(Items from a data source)
........

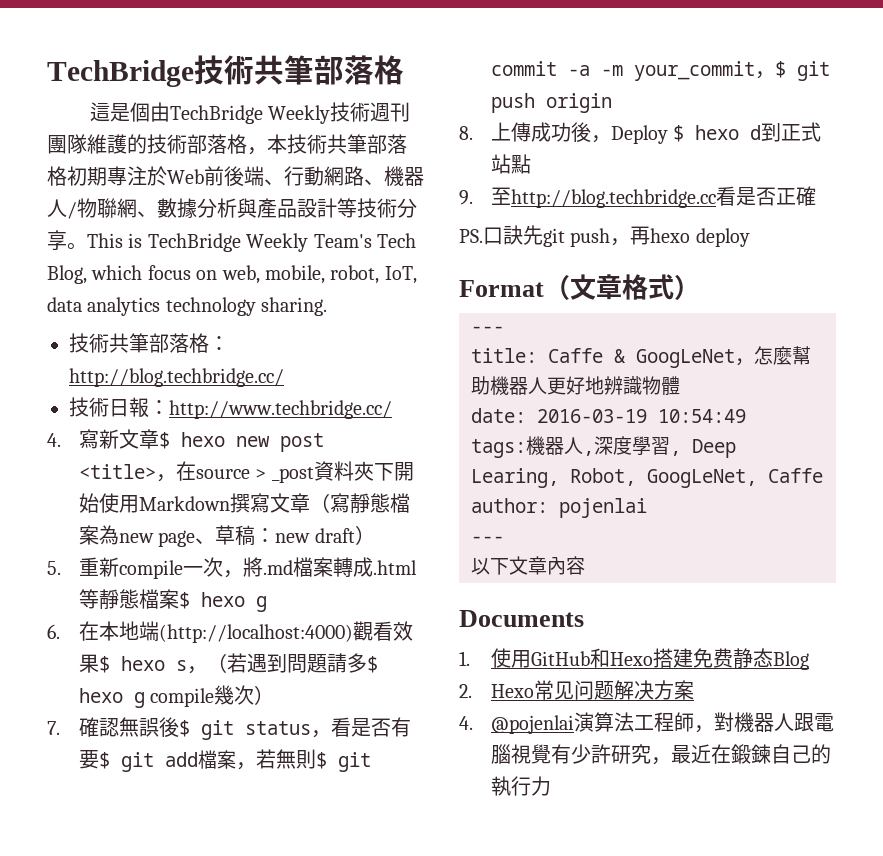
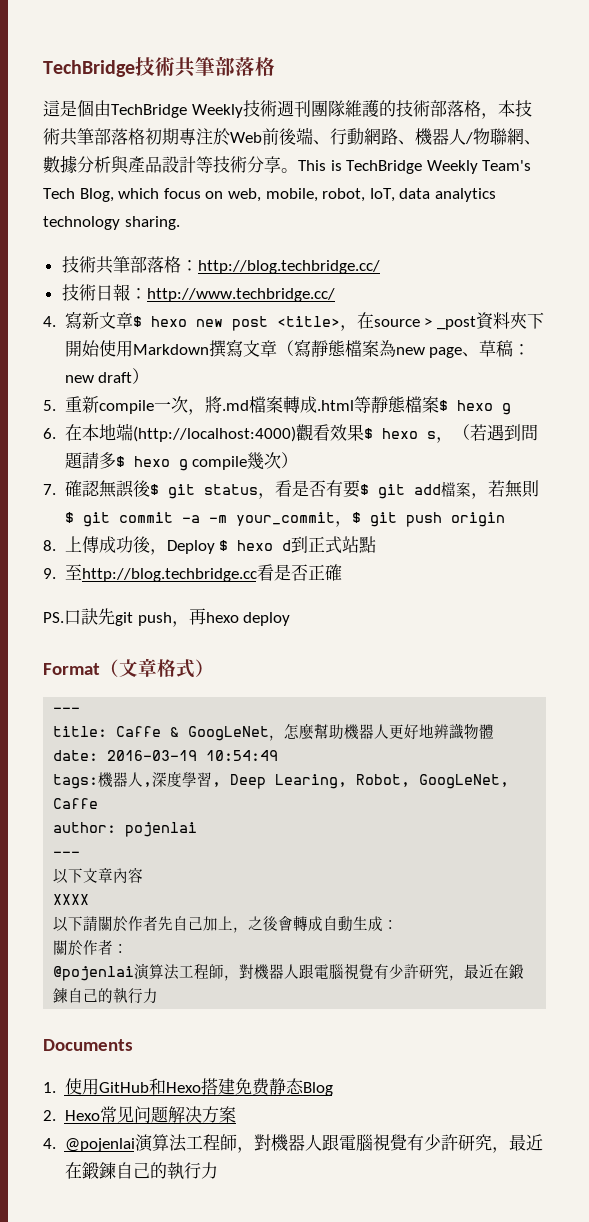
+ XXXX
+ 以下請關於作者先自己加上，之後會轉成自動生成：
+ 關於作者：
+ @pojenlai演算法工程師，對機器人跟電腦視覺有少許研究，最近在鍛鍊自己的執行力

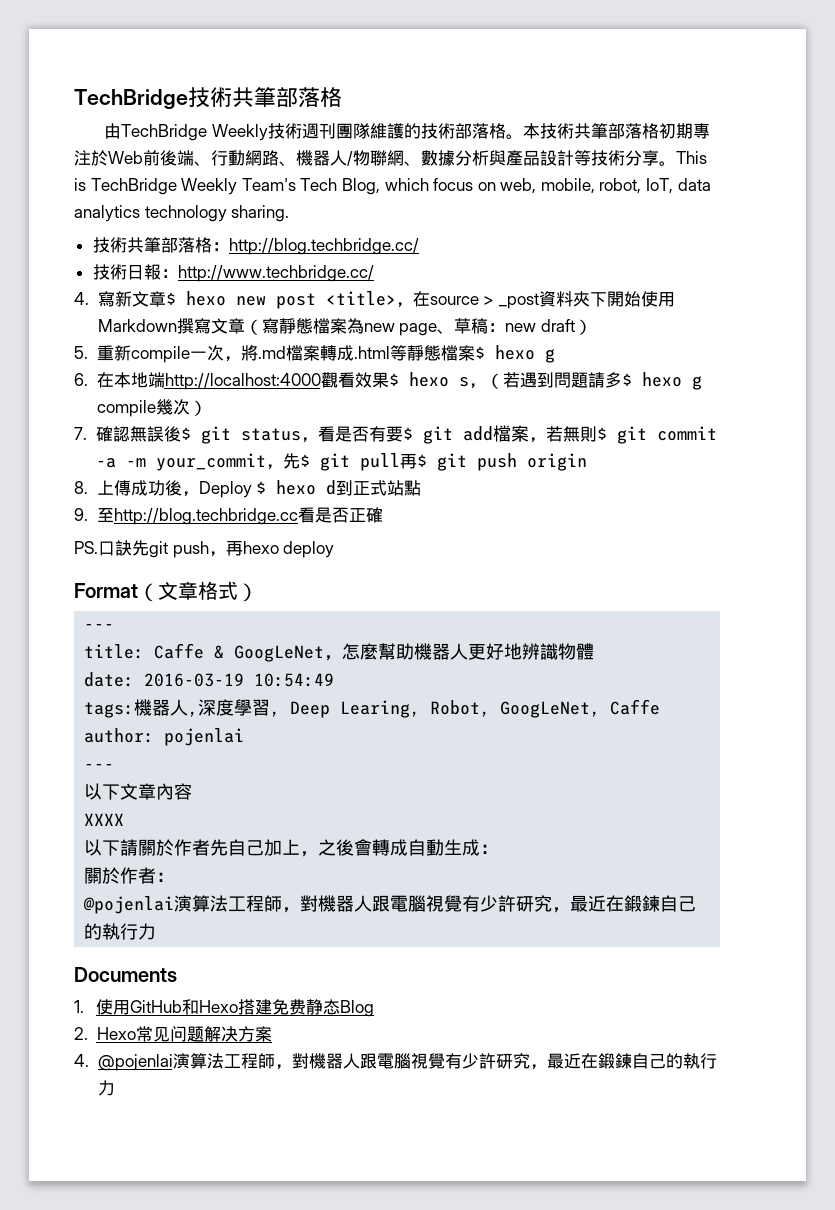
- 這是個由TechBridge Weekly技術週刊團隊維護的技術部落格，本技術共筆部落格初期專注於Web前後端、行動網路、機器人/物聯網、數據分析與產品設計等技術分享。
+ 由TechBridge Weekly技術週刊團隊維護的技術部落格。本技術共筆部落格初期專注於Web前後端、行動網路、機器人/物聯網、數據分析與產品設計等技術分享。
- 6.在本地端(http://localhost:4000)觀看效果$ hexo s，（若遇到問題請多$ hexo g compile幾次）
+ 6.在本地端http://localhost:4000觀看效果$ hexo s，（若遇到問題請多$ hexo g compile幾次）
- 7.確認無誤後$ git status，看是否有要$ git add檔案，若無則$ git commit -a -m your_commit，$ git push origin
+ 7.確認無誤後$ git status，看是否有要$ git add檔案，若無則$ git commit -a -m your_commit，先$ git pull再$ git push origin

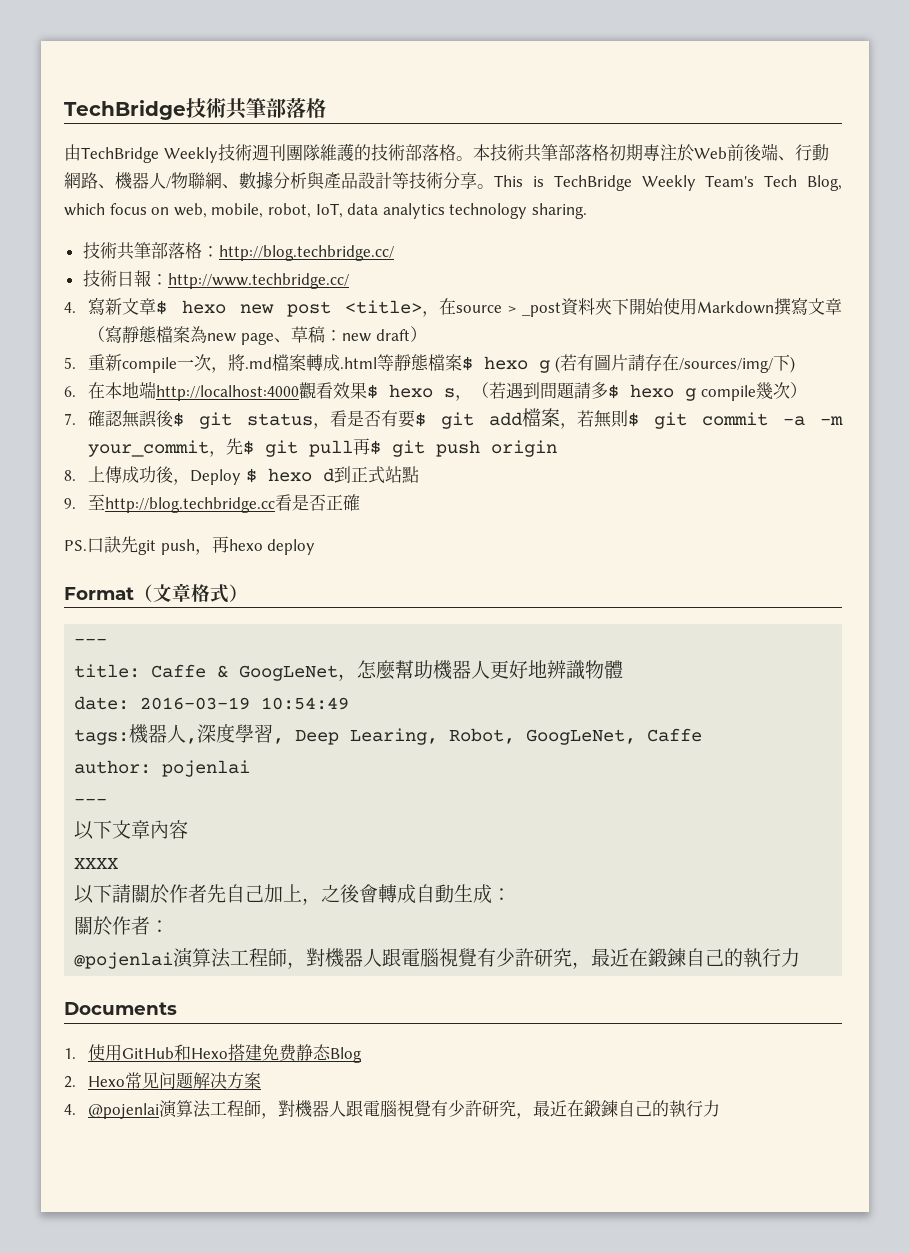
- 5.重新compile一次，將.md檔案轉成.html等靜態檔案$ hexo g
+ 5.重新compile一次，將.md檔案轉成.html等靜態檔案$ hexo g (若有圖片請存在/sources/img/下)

........

_Exercise prompt_
Output the data verbatim, images excluded.

_Exercise result_
+ XXXX
+ 以下請關於作者先自己加上，之後會轉成自動生成：
+ 關於作者：
+ @pojenlai演算法工程師，對機器人跟電腦視覺有少許研究，最近在鍛鍊自己的執行力

- 這是個由TechBridge Weekly技術週刊團隊維護的技術部落格，本技術共筆部落格初期專注於Web前後端、行動網路、機器人/物聯網、數據分析與產品設計等技術分享。
+ 由TechBridge Weekly技術週刊團隊維護的技術部落格。本技術共筆部落格初期專注於Web前後端、行動網路、機器人/物聯網、數據分析與產品設計等技術分享。
- 6.在本地端(http://localhost:4000)觀看效果$ hexo s，（若遇到問題請多$ hexo g compile幾次）
+ 6.在本地端http://localhost:4000觀看效果$ hexo s，（若遇到問題請多$ hexo g compile幾次）
- 7.確認無誤後$ git status，看是否有要$ git add檔案，若無則$ git commit -a -m your_commit，$ git push origin
+ 7.確認無誤後$ git status，看是否有要$ git add檔案，若無則$ git commit -a -m your_commit，先$ git pull再$ git push origin

- 5.重新compile一次，將.md檔案轉成.html等靜態檔案$ hexo g
+ 5.重新compile一次，將.md檔案轉成.html等靜態檔案$ hexo g (若有圖片請存在/sources/img/下)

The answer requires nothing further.